Code and data for "Teodoridis, Florenta and Lu, Jino and Furman, Jeffrey L., Mapping the Knowledge Space: Frontier Tools in Unassisted Machine Learning" https://papers.ssrn.com/sol3/papers.cfm?abstract_id=3596233
Introduce an approach based on an unassisted machine learning technique, Hierarchical Dirichlet Process (HDP), that flexibly flexibly identifies patterns in large scale text corpora and enables the mapping of the knowledge landscape.
We use USPTO patent data from PatentsView (https://patentsview.org/download/data-download-tables).
Please cite David Blei's work (http://www.cs.columbia.edu/~blei/).

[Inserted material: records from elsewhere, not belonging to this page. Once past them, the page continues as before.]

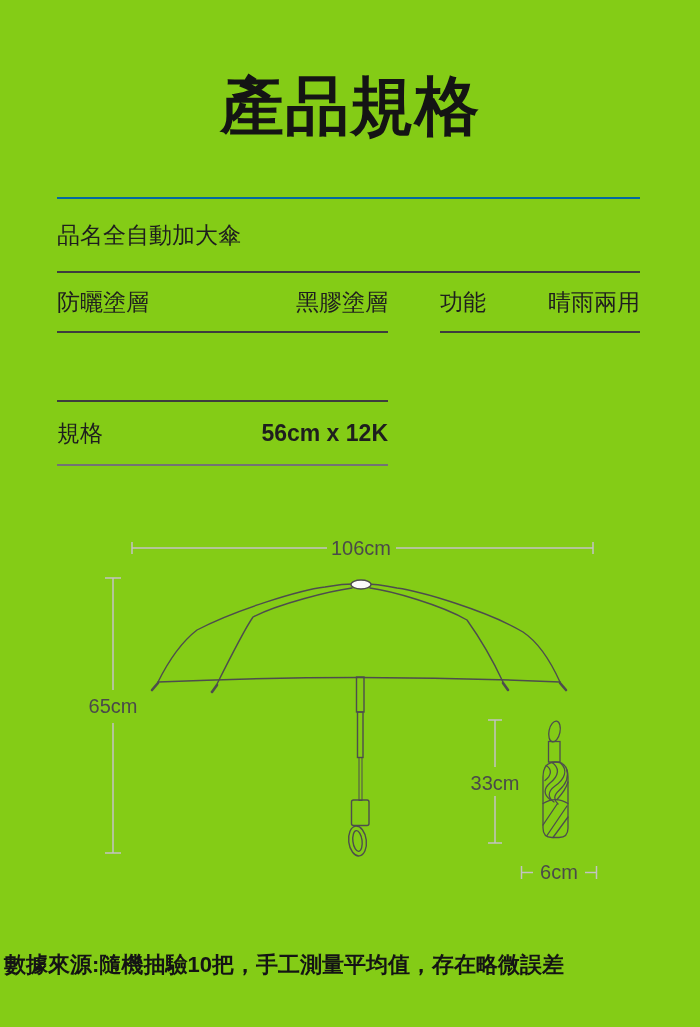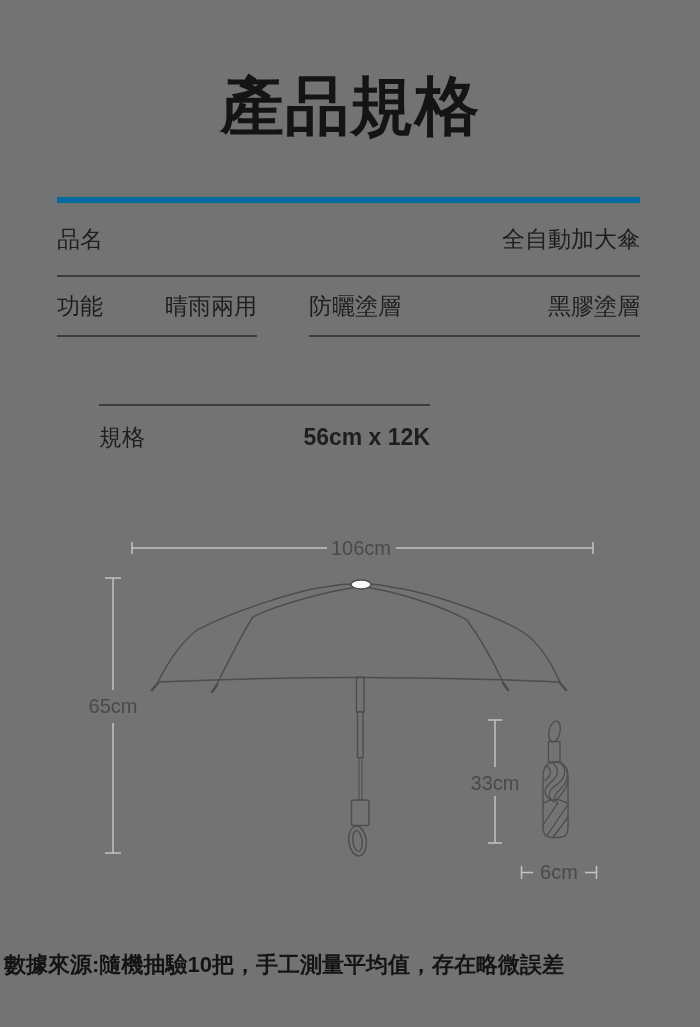"產品規格" .page { background: #737373 -> #84cc16 }
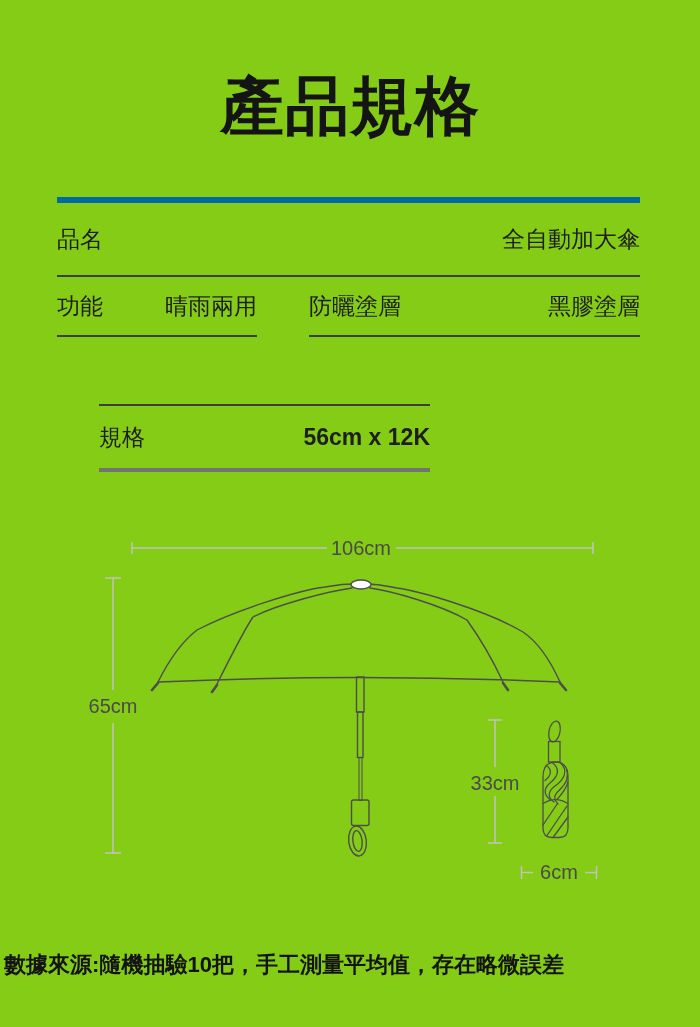"品名" .row-full { border-top: 6px solid #0369a1 -> 2px solid #0369a1; justify-content: space-between -> none }
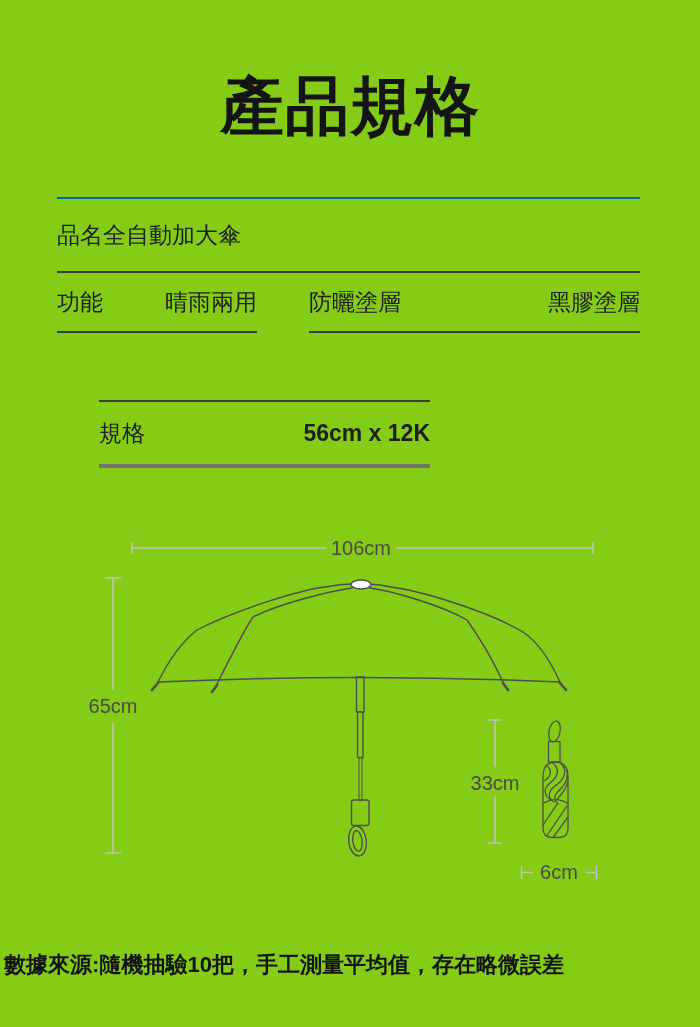"功能" div.col { order: before "防曬塗層" -> after "防曬塗層" }
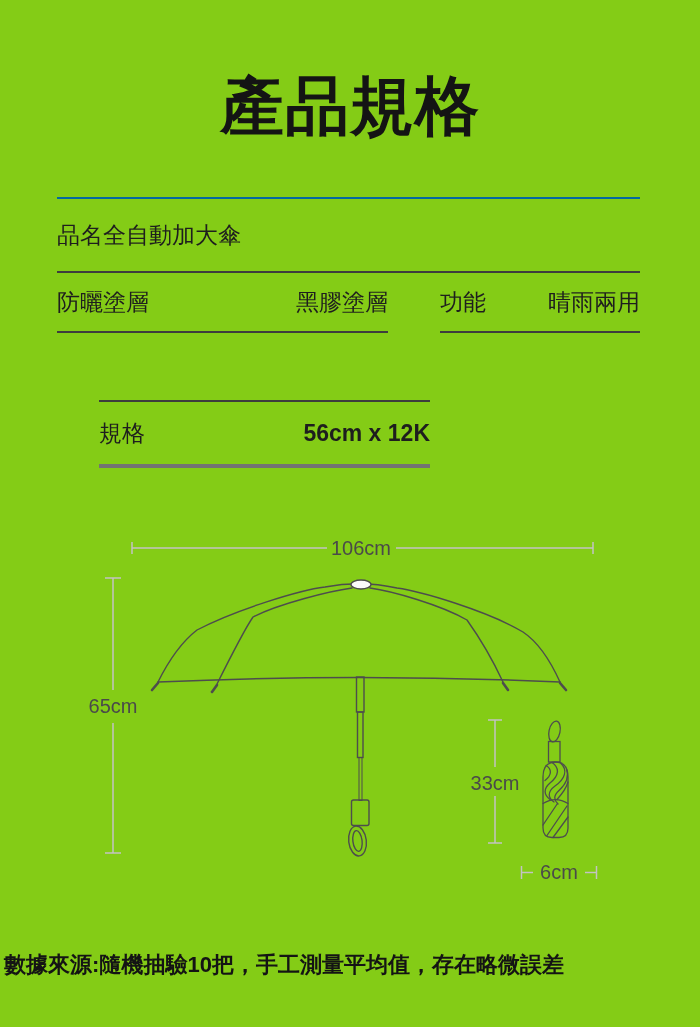"規格" .row3 .col { border-bottom: 4px solid #737373 -> 2px solid #737373; margin-left: 42px -> none }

The code builds on topic modeling developed by his lab.
This code is built on the code in https://github.com/florentta/Economics_of_Innovation.
Output files:
(1) assignee_hhi_diversification_measures.csv (available at https://www.dropbox.com/s/e9yt3mqh070q5ix/assignee_hhi_diversification_measures.csv?dl=0): This file contains the HDP- and CPC-based Herfindahl-Hirschman index (HHI) diversification measures for each USPTO assignee in each year between 1976 and 2019
- hhi_hdp: the HDP-based HHI concentration measure
- hhi_diversity_hdp: the HDP-based HHI diversification measure (i.e., 1-hhi_hdp)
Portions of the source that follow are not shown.